How to open DBase files (.DBF) in Matlab?

yuk picture yuk · Jan 21, 2010 · Viewed 18.2k times · Source

I've googled and searched through Matlab Central, but cannot find any way to open DBF files directly in Matlab. There are some references to DBFREAD function in TMW File Exchange, but it's not available anymore. Is it really a problem?

I do have Database toolbox, but could not find dbf support there.

I don't want to use Excel or other tools for converting files outside of Matlab, since I have a lot of files to process. ODBC also is not good, I need the code to work under Mac and Unix as well.

Please help.

Answer

yuk picture yuk · Mar 2, 2010

I contacted with Brian Madsen, the author of DBFREAD function, which was deleted from File Exchange, probably because The Mathworks is going to include this function into MATLAB in some future release. Brian kindly gave me permission to publish this function here.
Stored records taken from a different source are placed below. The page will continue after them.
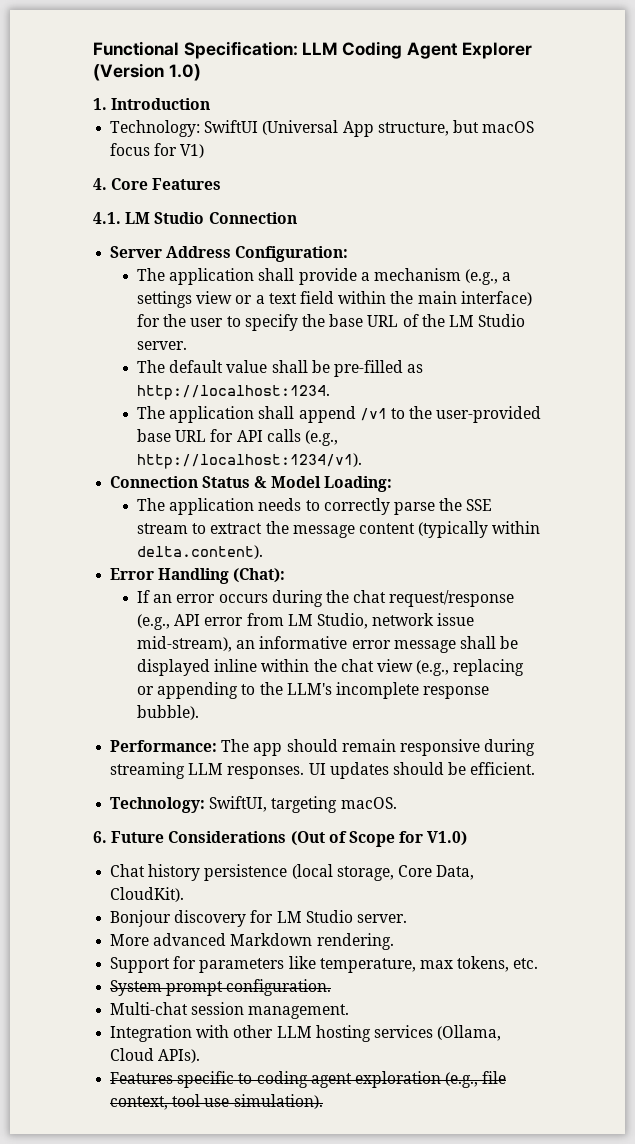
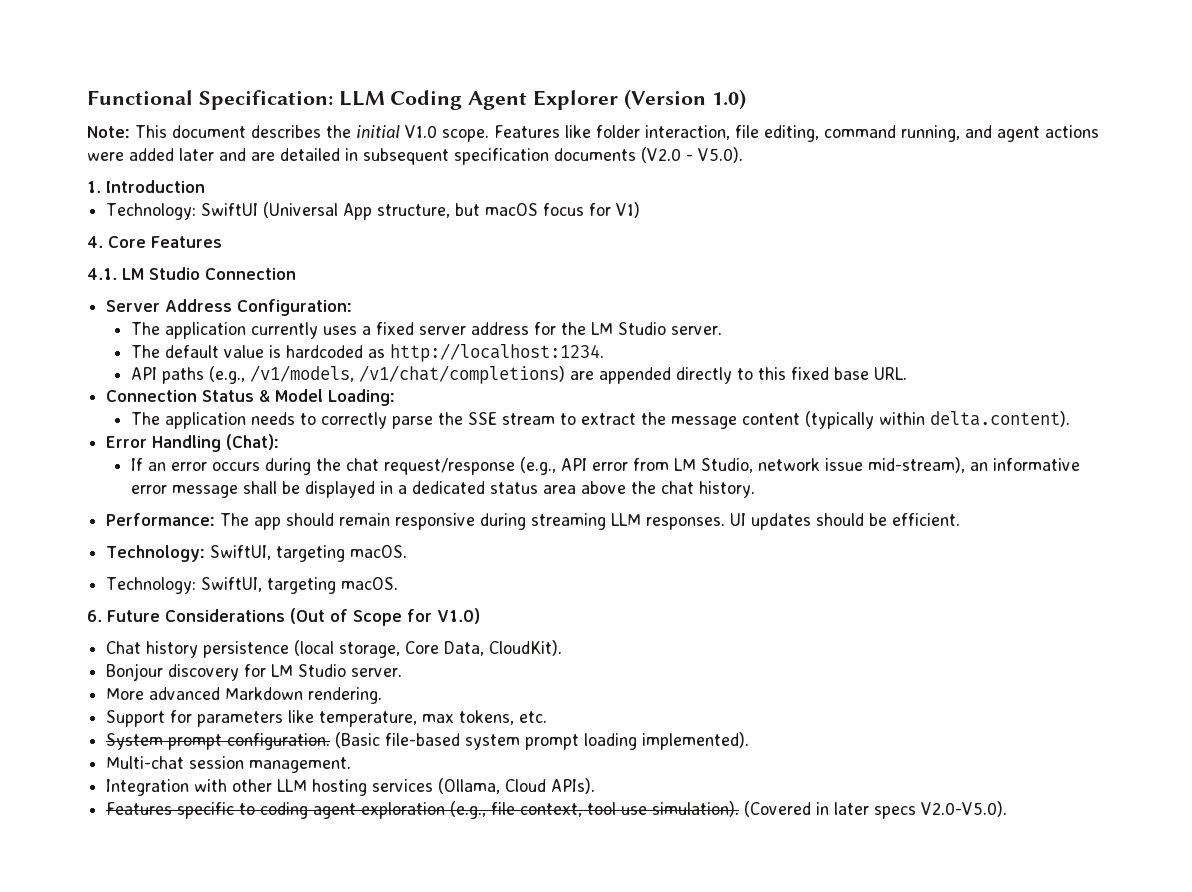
+ Note: This document describes the initial V1.0 scope. Features like folder interaction, file editing, command running, and agent actions were added later and are detailed in subsequent specification documents (V2.0 - V5.0).
- The application shall provide a mechanism (e.g., a settings view or a text field within the main interface) for the user to specify the base URL of the LM Studio server.
+ The application currently uses a fixed server address for the LM Studio server.
- The default value shall be pre-filled as http://localhost:1234.
+ The default value is hardcoded as http://localhost:1234.
- The application shall append /v1 to the user-provided base URL for API calls (e.g., http://localhost:1234/v1).
+ API paths (e.g., /v1/models, /v1/chat/completions) are appended directly to this fixed base URL.
- If an error occurs during the chat request/response (e.g., API error from LM Studio, network issue mid-stream), an informative error message shall be displayed inline within the chat view (e.g., replacing or appending to the LLM's incomplete response bubble).
+ If an error occurs during the chat request/response (e.g., API error from LM Studio, network issue mid-stream), an informative error message shall be displayed in a dedicated status area above the chat history.
  UI updates should be efficient.
+ Technology: SwiftUI, targeting macOS.
+ (Basic file-based system prompt loading implemented).
+ (Covered in later specs V2.0-V5.0).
All copyright information left intact. I only modified lines 33-38 to allow DBFREAD to read file outside working directory.

function [dbfData, dbfFieldNames] = dbfread(filename, records2read, requestedFieldNames)
%DBFREAD Read the specified records and fields from a DBF file.
%
%   [DATA, NAMES] = DBFREAD(FILE) reads numeric, float, character and date
%   data and field names from a DBF file, FILE.
%
%   [DATA, NAMES] = DBFREAD(FILE, RECORDS2READ) reads only the record
%   numbers specified in RECORDS2READ, a scalar or vector.
%
%   [DATA, NAMES] = DBFREAD(FILE, RECORDS2READ, REQUESTEDFIELDNAMES) reads
%   the data from the fields, REQUESTEDFIELDNAMES, for the specified
%   records. REQUESTEDFIELDNAMES must be a cell array. The fields in the
%   output will follow the order given in REQUESTEDFIELDNAMES.
%
%   Examples:
%
%       % Get all records and a list of the field names from a DBF file.
%       [DATA,NAMES] = dbfread('c:\matlab\work\mydbf')
%
%       % Get data from records 3:5 and 10 from a DBF file.
%       DATA = dbfread('c:\matlab\work\mydbf',[3:5,10])
%
%       % Get data from records 1:10 for three of the fields in a DBF file.
%       DATA = dbfread('c:\matlab\work\mydbf',1:10,{'FIELD1' 'FIELD3' 'FIELD5'})
%
%   See also XLSREAD, DLMREAD, DLMWRITE, LOAD, FILEFORMATS, TEXTSCAN.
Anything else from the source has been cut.